## What to produce
Tell me how many lines in the data below hold the string "only", and say nothing else.

## Material provided
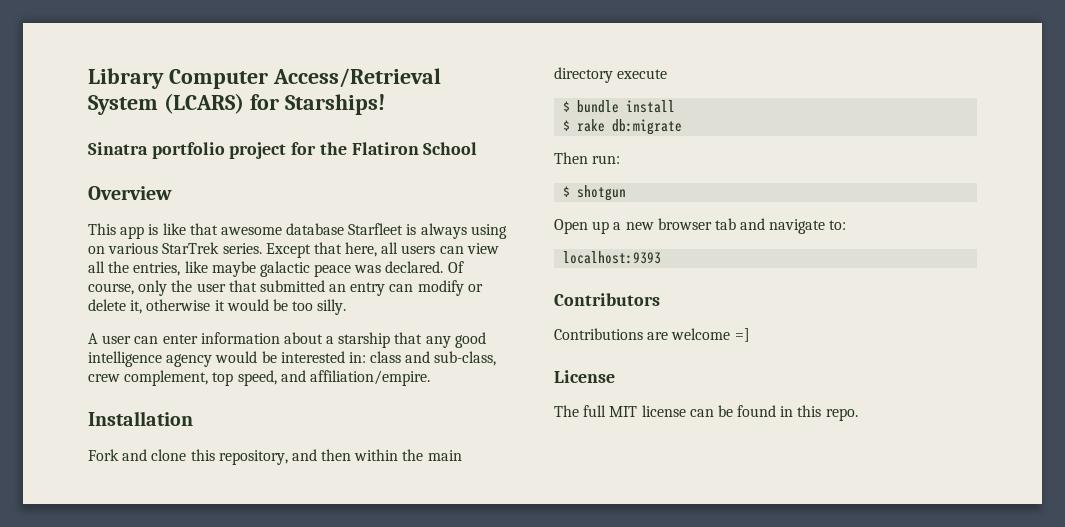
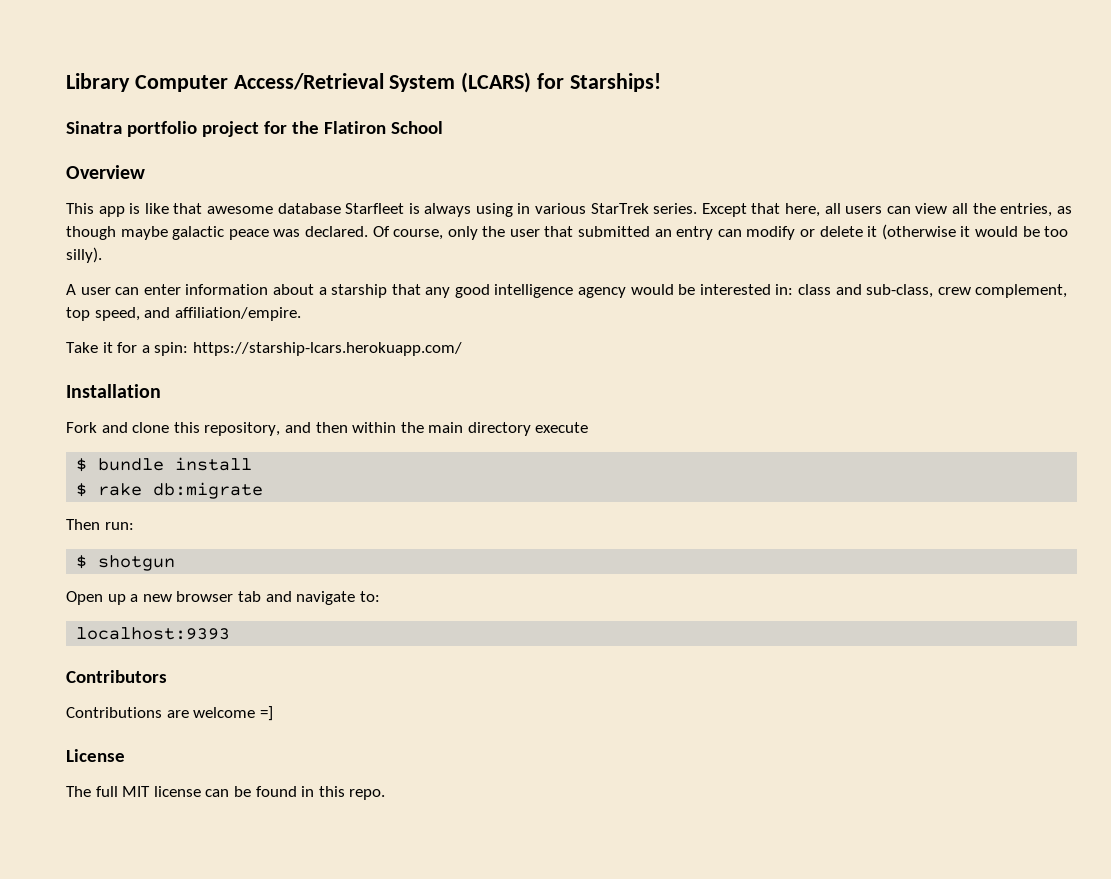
- This app is like that awesome database Starfleet is always using on various StarTrek series.
+ This app is like that awesome database Starfleet is always using in various StarTrek series.
- Except that here, all users can view all the entries, like maybe galactic peace was declared.
+ Except that here, all users can view all the entries, as though maybe galactic peace was declared.
- Of course, only the user that submitted an entry can modify or delete it, otherwise it would be too silly.
+ Of course, only the user that submitted an entry can modify or delete it (otherwise it would be too silly).
+ Take it for a spin: https://starship-lcars.herokuapp.com/

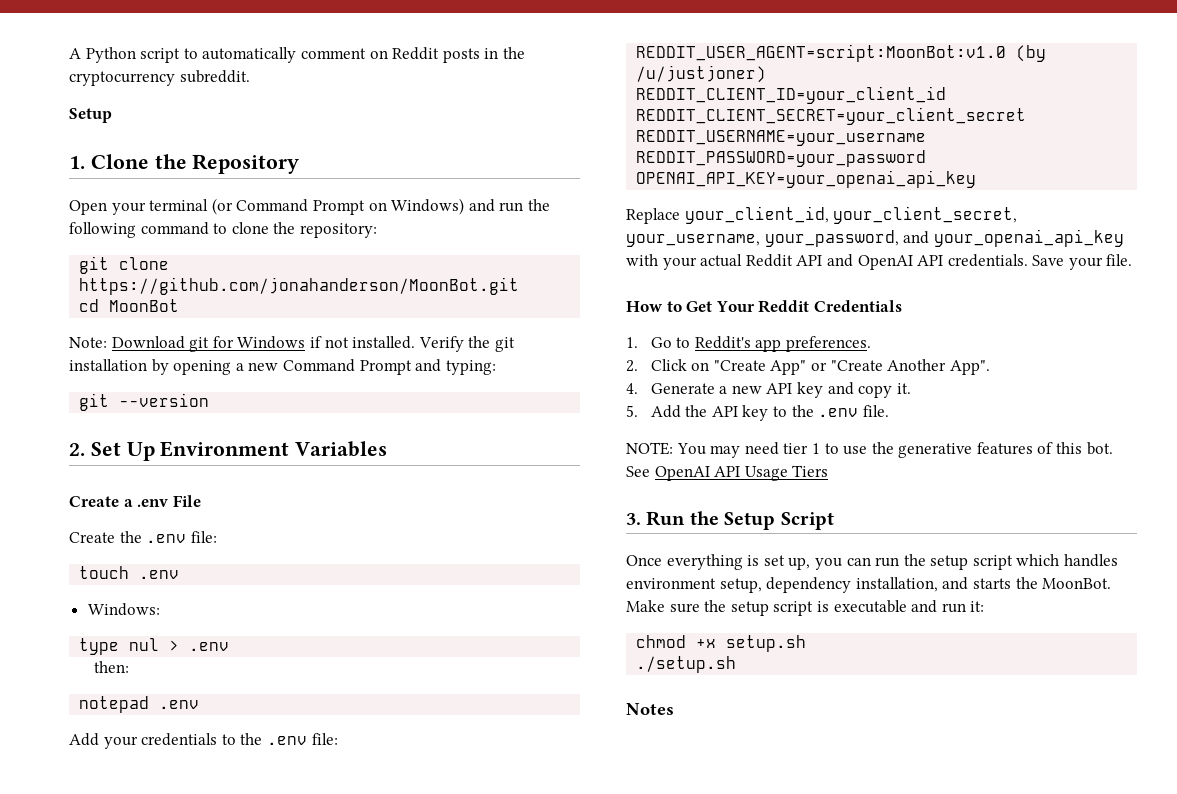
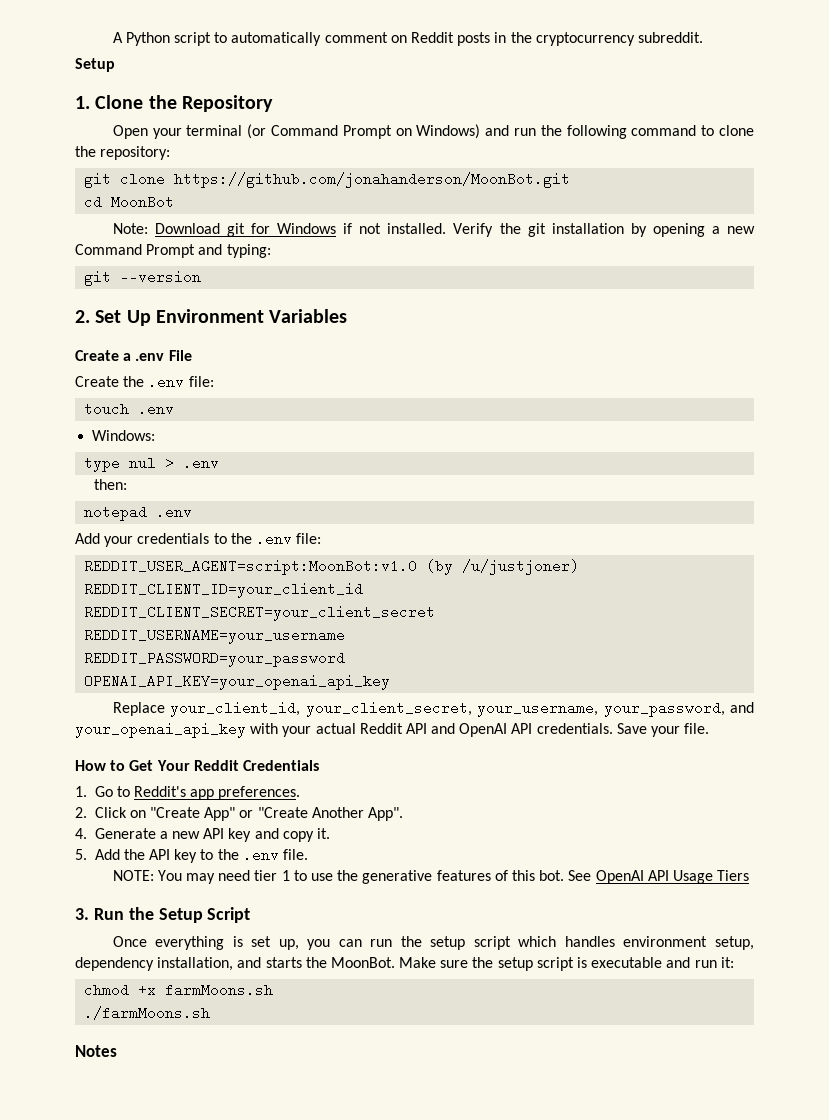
- chmod +x setup.sh
- ./setup.sh
+ chmod +x farmMoons.sh
+ ./farmMoons.sh

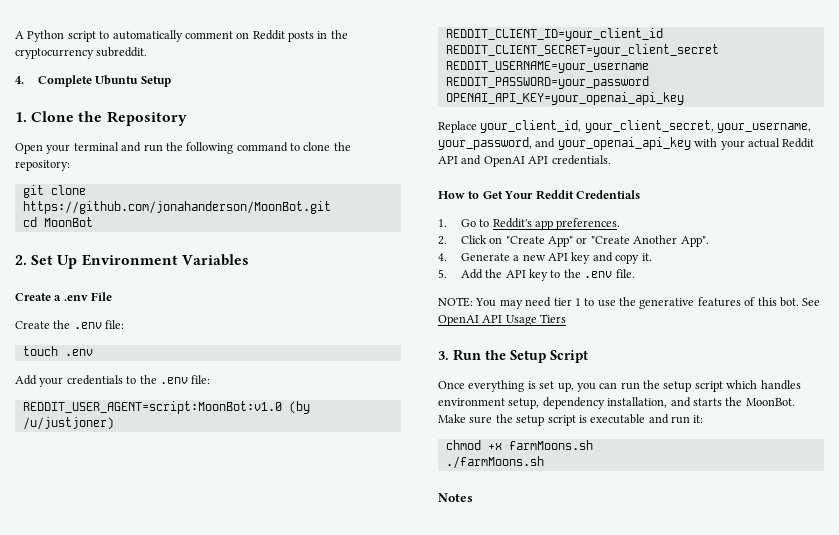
  A Python script to automatically comment on Reddit posts in the cryptocurrency subreddit.
- Setup
+ 4. Complete Ubuntu Setup
- Open your terminal (or Command Prompt on Windows) and run the following command to clone the repository:
+ Open your terminal and run the following command to clone the repository:
- Note: Download git for Windows if not installed. Verify the git installation by opening a new Command Prompt and typing:
- git --version
- Windows:
- type nul > .env
- then:
- notepad .env
- Save your file.

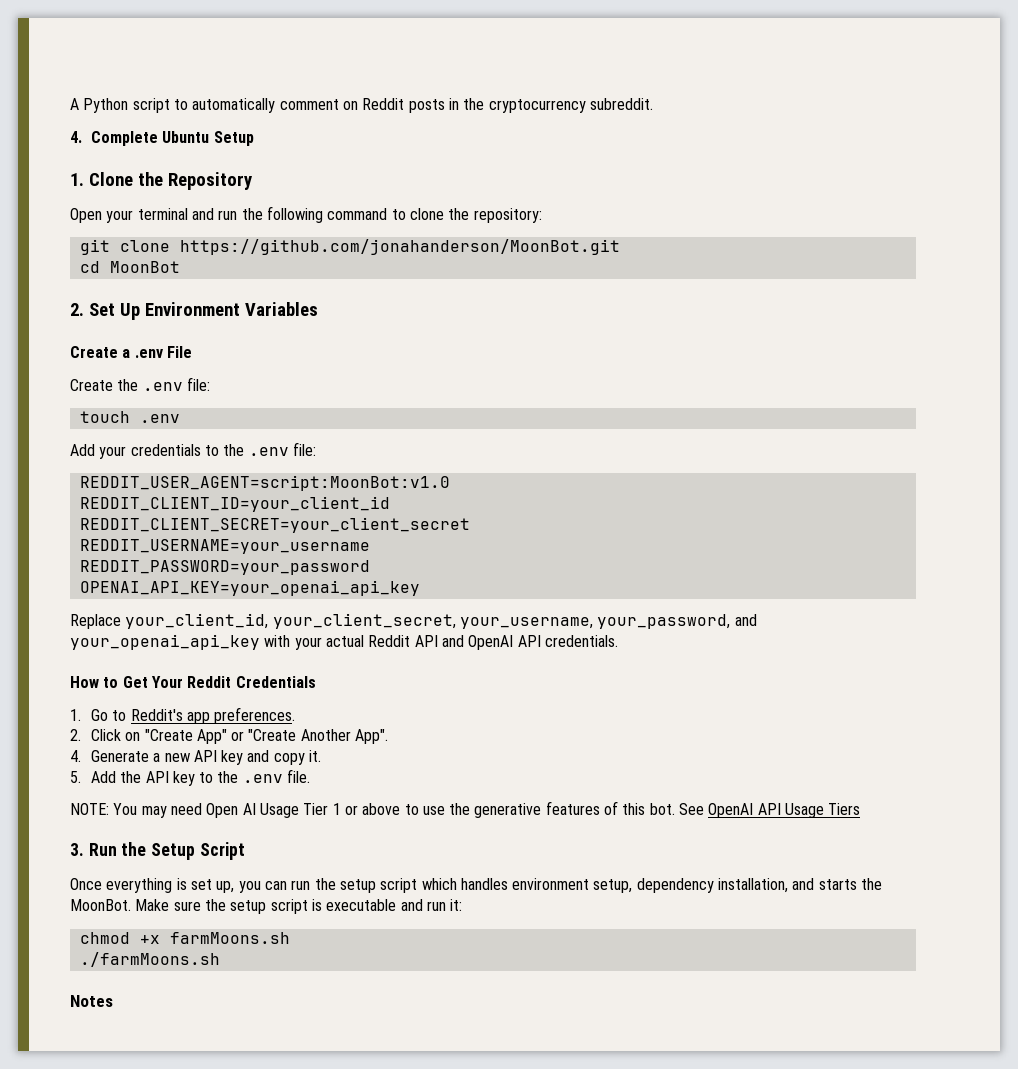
- REDDIT_USER_AGENT=script:MoonBot:v1.0 (by /u/justjoner)
+ REDDIT_USER_AGENT=script:MoonBot:v1.0
- NOTE: You may need tier 1 to use the generative features of this bot.
+ NOTE: You may need Open AI Usage Tier 1 or above to use the generative features of this bot.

## Exercise solution
2